Oxford, UK, 10 June 2026: Researchers at the Nuffield Department of Medicine, University of Oxford, together with Newcastle University's Translational and Clinical Research Institute and the Department of Immunology at Cambridge University Hospitals NHS Foundation Trust, have identified an important driver of inflammatory bowel disease (IBD). This discovery reshapes understanding of IBD and opens the way to targeted approaches to diagnosis and treatment in a subset of patients. The findings suggest that inflammatory bowel disease is not a single condition, but a group of biologically distinct diseases driven by different underlying mechanisms.
In a study published today in the New England Journal of Medicine, researchers analysed over 4,900 patients with IBD and made two major discoveries: first, that a substantial subset of patients show autoimmune responses to one of the guardians of the immune system, interleukin-10 (IL-10), which leads to uncontrolled inflammation; and second, that this damaging immune response is the mechanism for one of the strongest known genetic risk factors for IBD.
Antibodies that block interleukin-10 (IL-10), a cell-to-cell messenger that normally acts as one of the body's key controls on inflammation, effectively remove the immune system's natural 'brake' on inflammation, allowing inflammatory responses to continue unchecked.
IBD, which includes Crohn's disease and ulcerative colitis, affects ~500,000 people in the UK and millions worldwide. It is a lifelong condition that commonly begins in adolescence or early adulthood and can require repeated hospital treatment, long-term immunosuppressive medication and, in some cases, surgery. Despite advances in treatment, many patients cycle through multiple therapies without achieving lasting disease control – impacting their lives and costing the health care system millions.
The researchers found high levels of anti-IL10 neutralizing autoantibodies in the blood of ~3.5% of IBD patients, both Crohn's disease and ulcerative colitis, but not in healthy individuals. This could equate to 15,000-20,000 people with IBD in the UK carrying these autoantibodies.
The researchers also found that the presence of these antibodies was strongly linked to carriage of a particular genetic variant known as HLA-DRB1*01:03.
The link between HLA-DRB1*01:03 and a severe form of inflammatory bowel disease was first identified by Oxford researchers 30 years ago. The new findings show that people carrying this variant are far more likely to develop antibodies that block IL-10, helping explain how the gene contributes to disease.

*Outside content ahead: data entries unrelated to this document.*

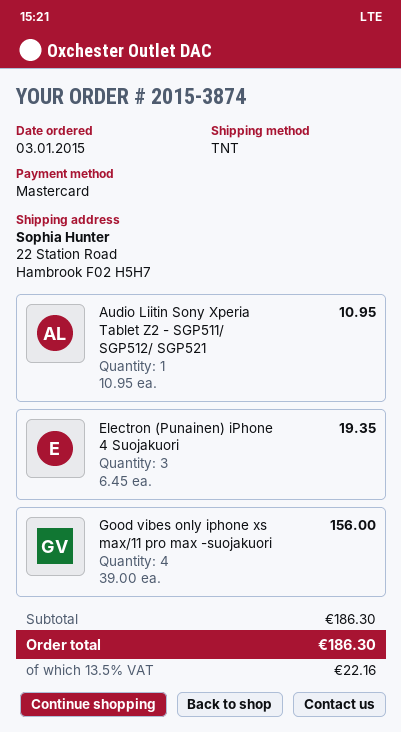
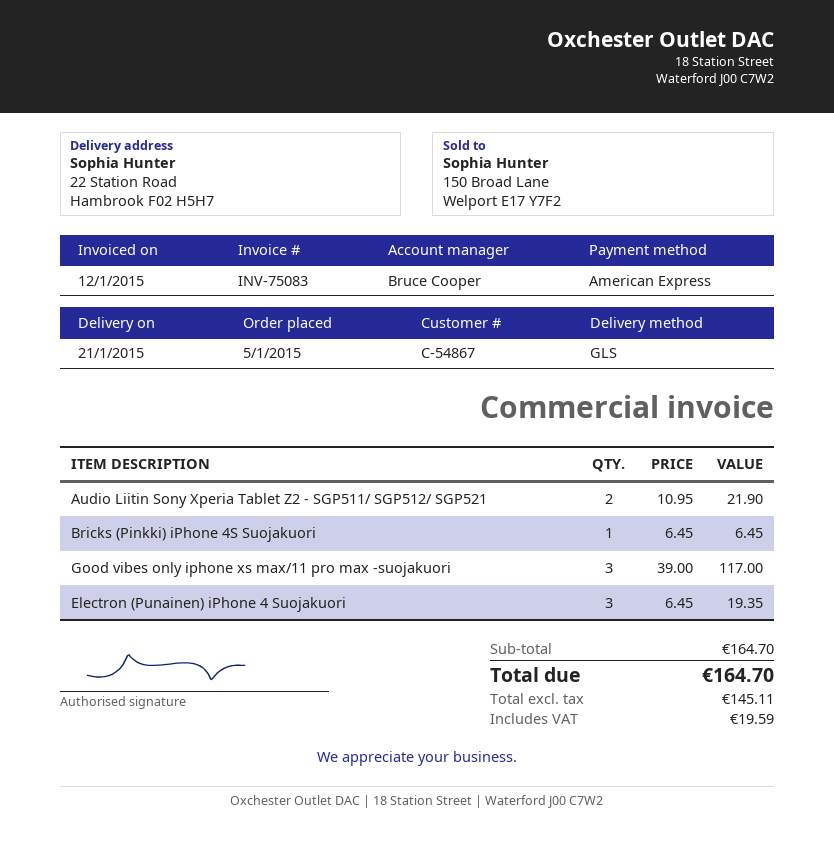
order date: 2015-01-03 -> 2015-01-05
payment method: Mastercard -> American Express
shipping method: TNT -> GLS
Audio Liitin Sony Xperia Tablet Z2 - SGP511/ SGP512/ SGP521: 1 x 10.95 = 10.95 -> 2 x 10.95 = 21.90
Good vibes only iphone xs max/11 pro max -suojakuori: 4 x 39.00 = 156.00 -> 3 x 39.00 = 117.00
Bricks (Pinkki) iPhone 4S Suojakuori: none -> 1 x 6.45 = 6.45
subtotal: 186.30 -> 164.70
tax: 22.16 -> 19.59
total: 186.30 -> 164.70

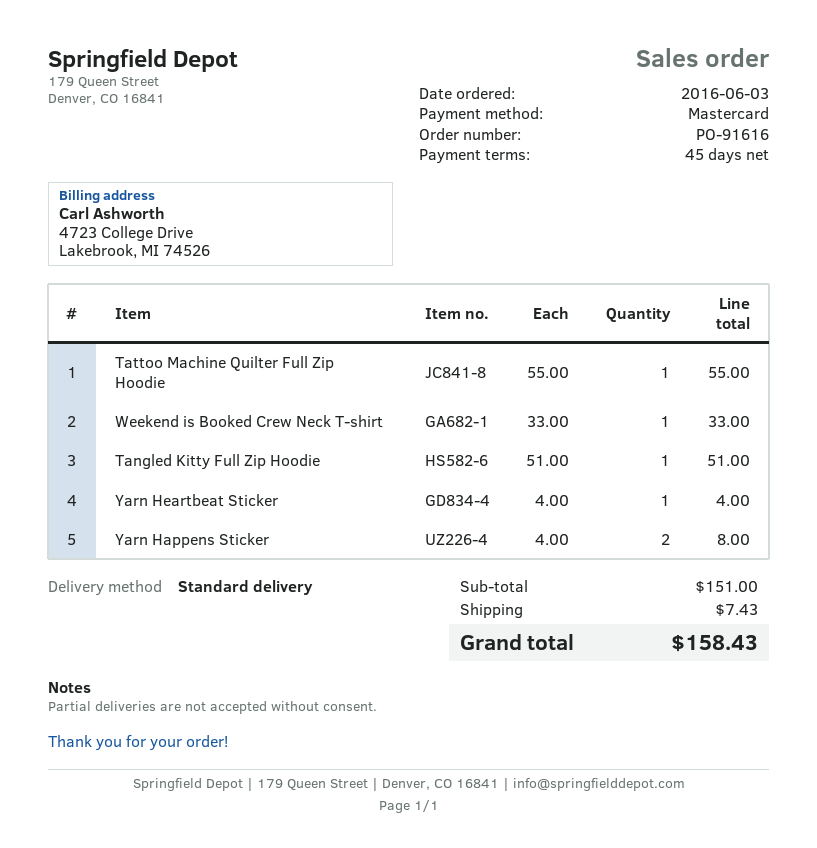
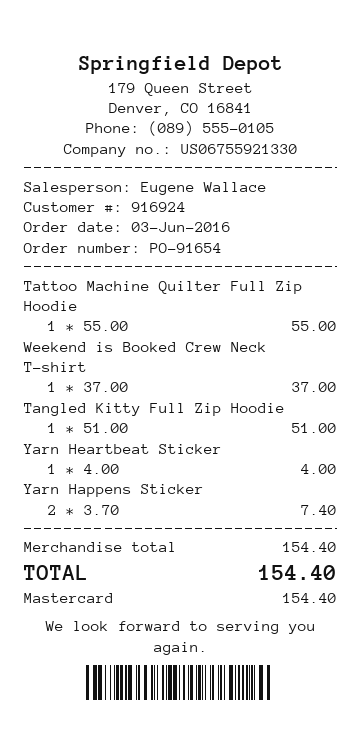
order number: PO-91616 -> PO-91654
Weekend is Booked Crew Neck T-shirt: 1 x 33.00 = 33.00 -> 1 x 37.00 = 37.00
Yarn Happens Sticker: 2 x 4.00 = 8.00 -> 2 x 3.70 = 7.40
subtotal: 151.00 -> 154.40
shipping: 7.43 -> none
total: 158.43 -> 154.40

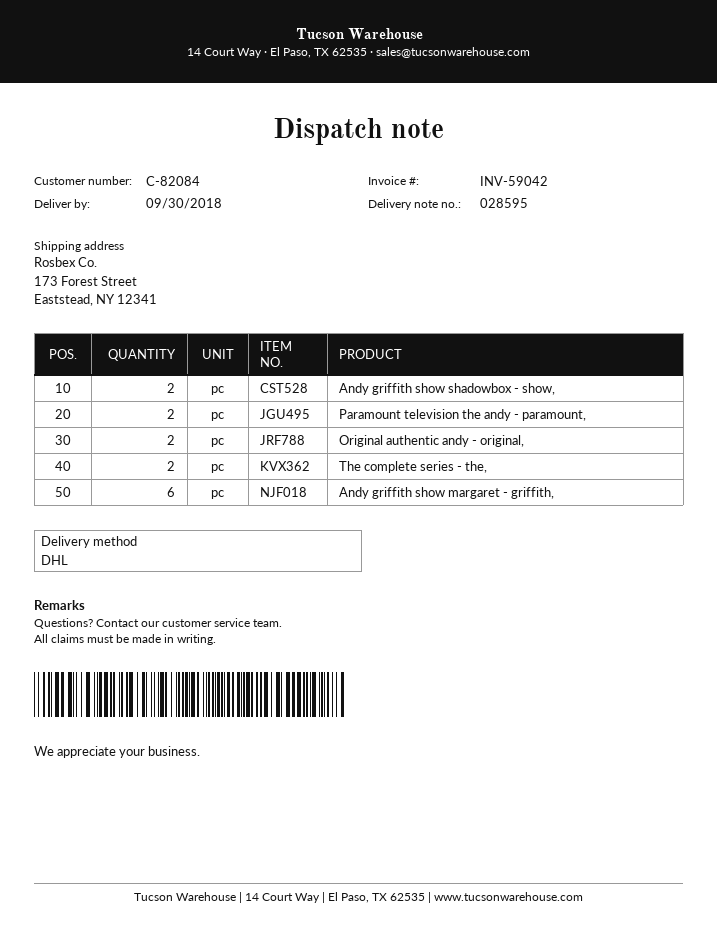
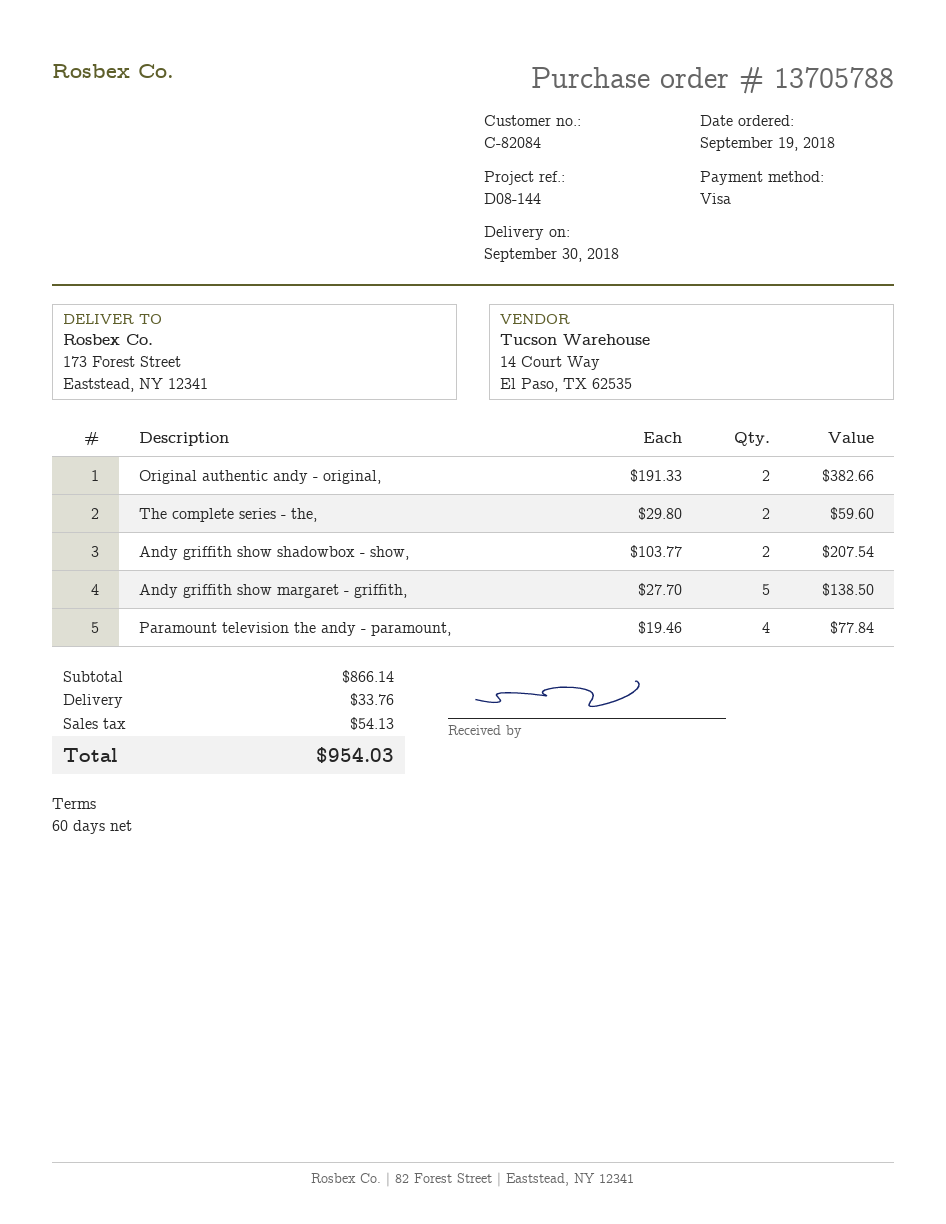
Paramount television the andy - paramount,: 2 -> 4
Andy griffith show margaret - griffith,: 6 -> 5

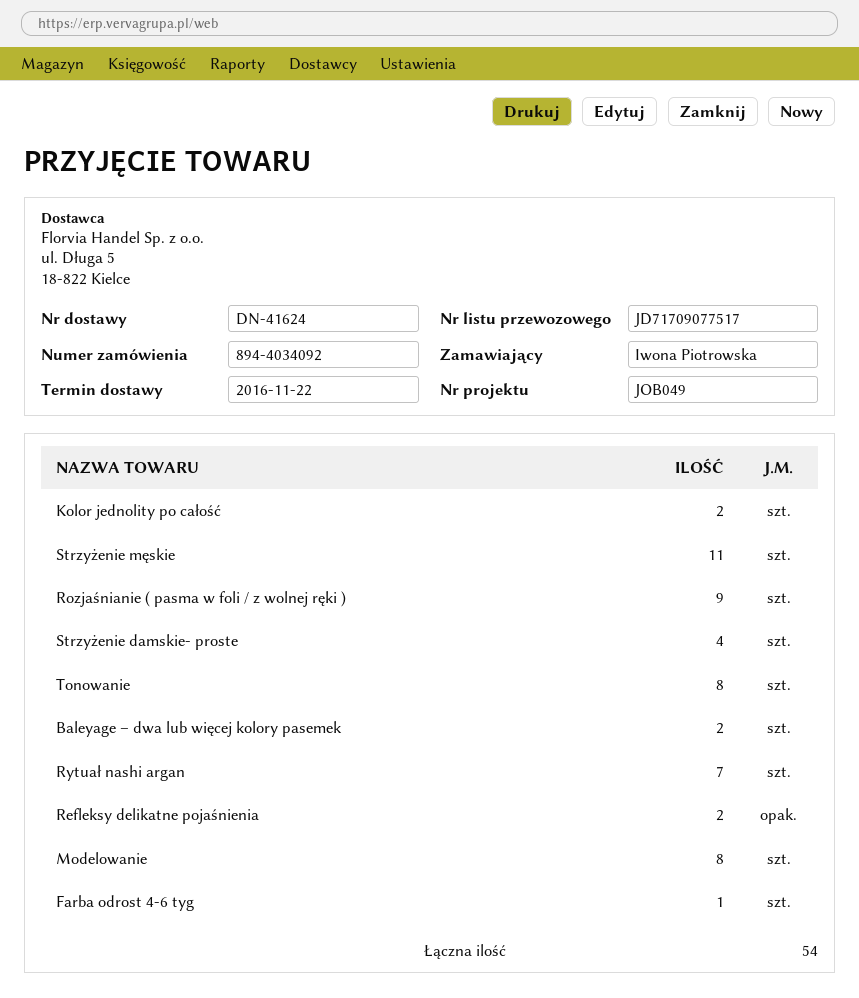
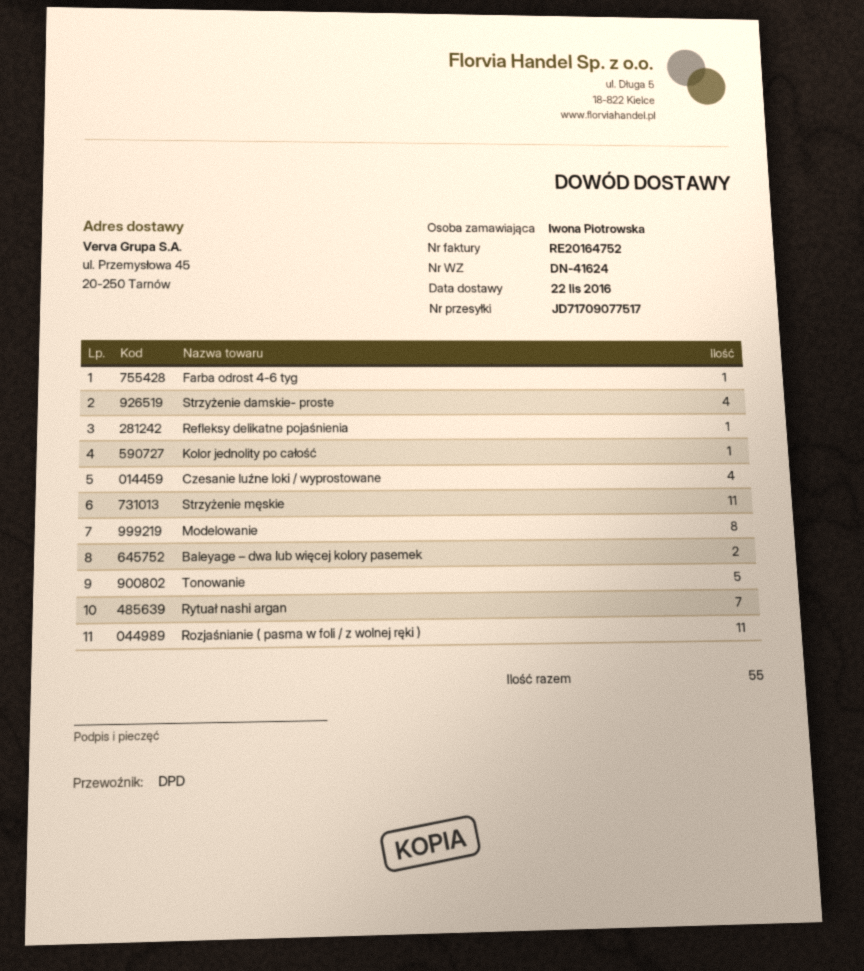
Kolor jednolity po całość: 2 -> 1
Rozjaśnianie ( pasma w foli / z wolnej ręki ): 9 -> 11
Tonowanie: 8 -> 5
Refleksy delikatne pojaśnienia: 2 -> 1
Czesanie luźne loki / wyprostowane: none -> 4
total quantity: 54 -> 55

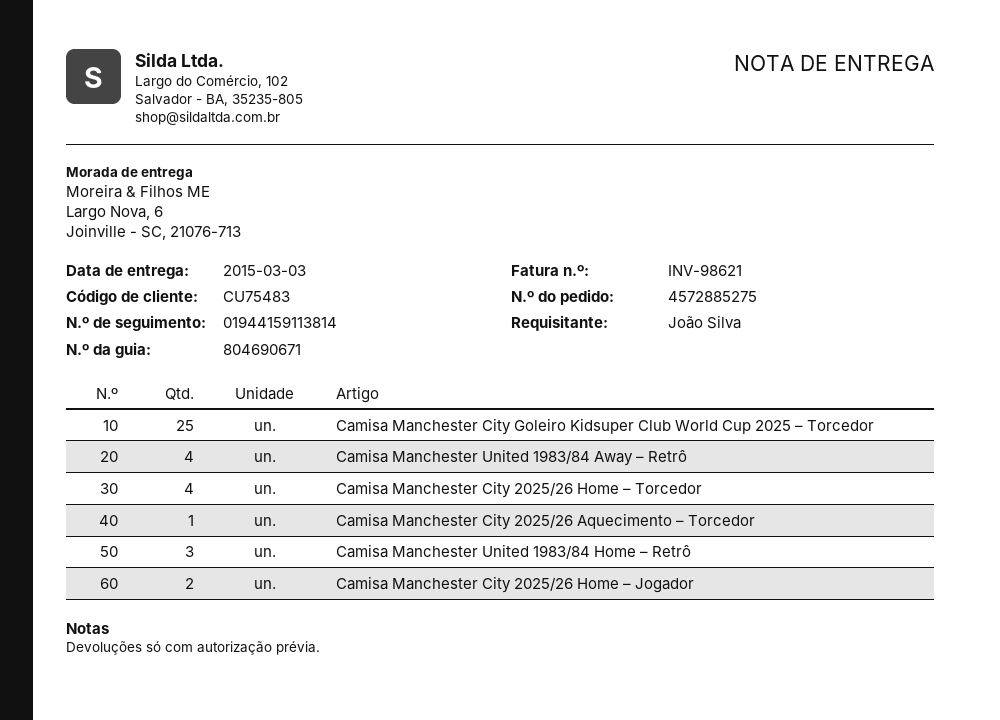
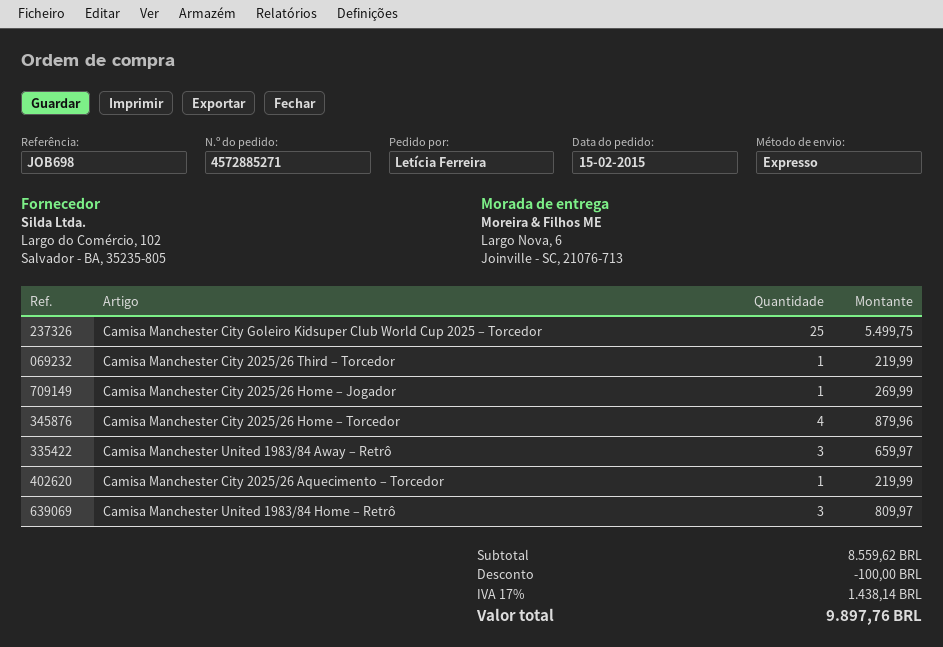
order number: 4572885275 -> 4572885271
ordered by: João Silva -> Letícia Ferreira
Camisa Manchester United 1983/84 Away – Retrô: 4 -> 3
Camisa Manchester City 2025/26 Home – Jogador: 2 -> 1
Camisa Manchester City 2025/26 Third – Torcedor: none -> 1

Professor Holm Uhlig, a Paediatric Gastroenterologist and Director of the Centre for Human Genetics, Nuffield Department of Medicine, University of Oxford, and a senior author of the study, said:
"We've suspected an important role of interleukin 10 in patients with inflammatory bowel disease for decades. The study now provides clear evidence and contributes the missing link between a well-known genetic variant that had been linked to severe inflammatory bowel disease in the past and the very recently discovered autoimmunity to interleukin 10."
"Understanding what drives the inflammation, provides a clear explanation for disease in this group of people and opens the door to new treatments that target the autoantibodies themselves or cells that produce those autoantibodies."
Sophie Hambleton, Professor of Paediatrics and Immunology at Newcastle University, said: "This discovery shows how the study of rare, inherited disorders can shed new light on common conditions. The groundwork was laid over 10 years ago when genetic defects in IL-10 or its receptor were found in young children with severe IBD. Later, we realised that neutralising autoantibodies against IL-10 were mimicking this effect in 2 little girls with colitis."
The researchers say the findings support the development of a blood test to identify this subgroup of patients, helping clinicians move quickly towards more appropriate treatment.
Dr Rainer Doffinger, Clinical immunologist at the Cambridge University Hospitals NHS Foundation Trust, said: "By identifying patients early and giving them targeted treatment, we could reduce reliance on expensive ongoing therapy and prevent complications. Even modest reductions in biologic treatment, admissions and surgery could translate into savings of many millions of pounds annually for the NHS, alongside the major benefits for patients through fewer interventions, improved quality of life or even durable remission."
Professor Simon Travis, Professor of Clinical Gastroenterology at the University of Oxford and Kennedy Institute of Rheumatology, said: "This is the most exciting discovery in a lifetime specialising in IBD. It means that we can now identify a group where we know what is causing the disease and that creates a real opportunity to change how we manage this disease."
The findings represent an important step towards more personalised approaches to diagnosing and treating inflammatory bowel disease, where treatment can be guided by the underlying biology of a patient's disease rather than symptoms alone.
The research was supported by the National Institute for Health and Care Research (NIHR) Biomedical Research Centre's in Oxford, Cambridge and Newcastle.
Paper: Gharahdaghi N et al. IL-10 Autoantibodies and HLA-DRB101:03 in Inflammatory Bowel Disease. New England Journal of Medicine (2026).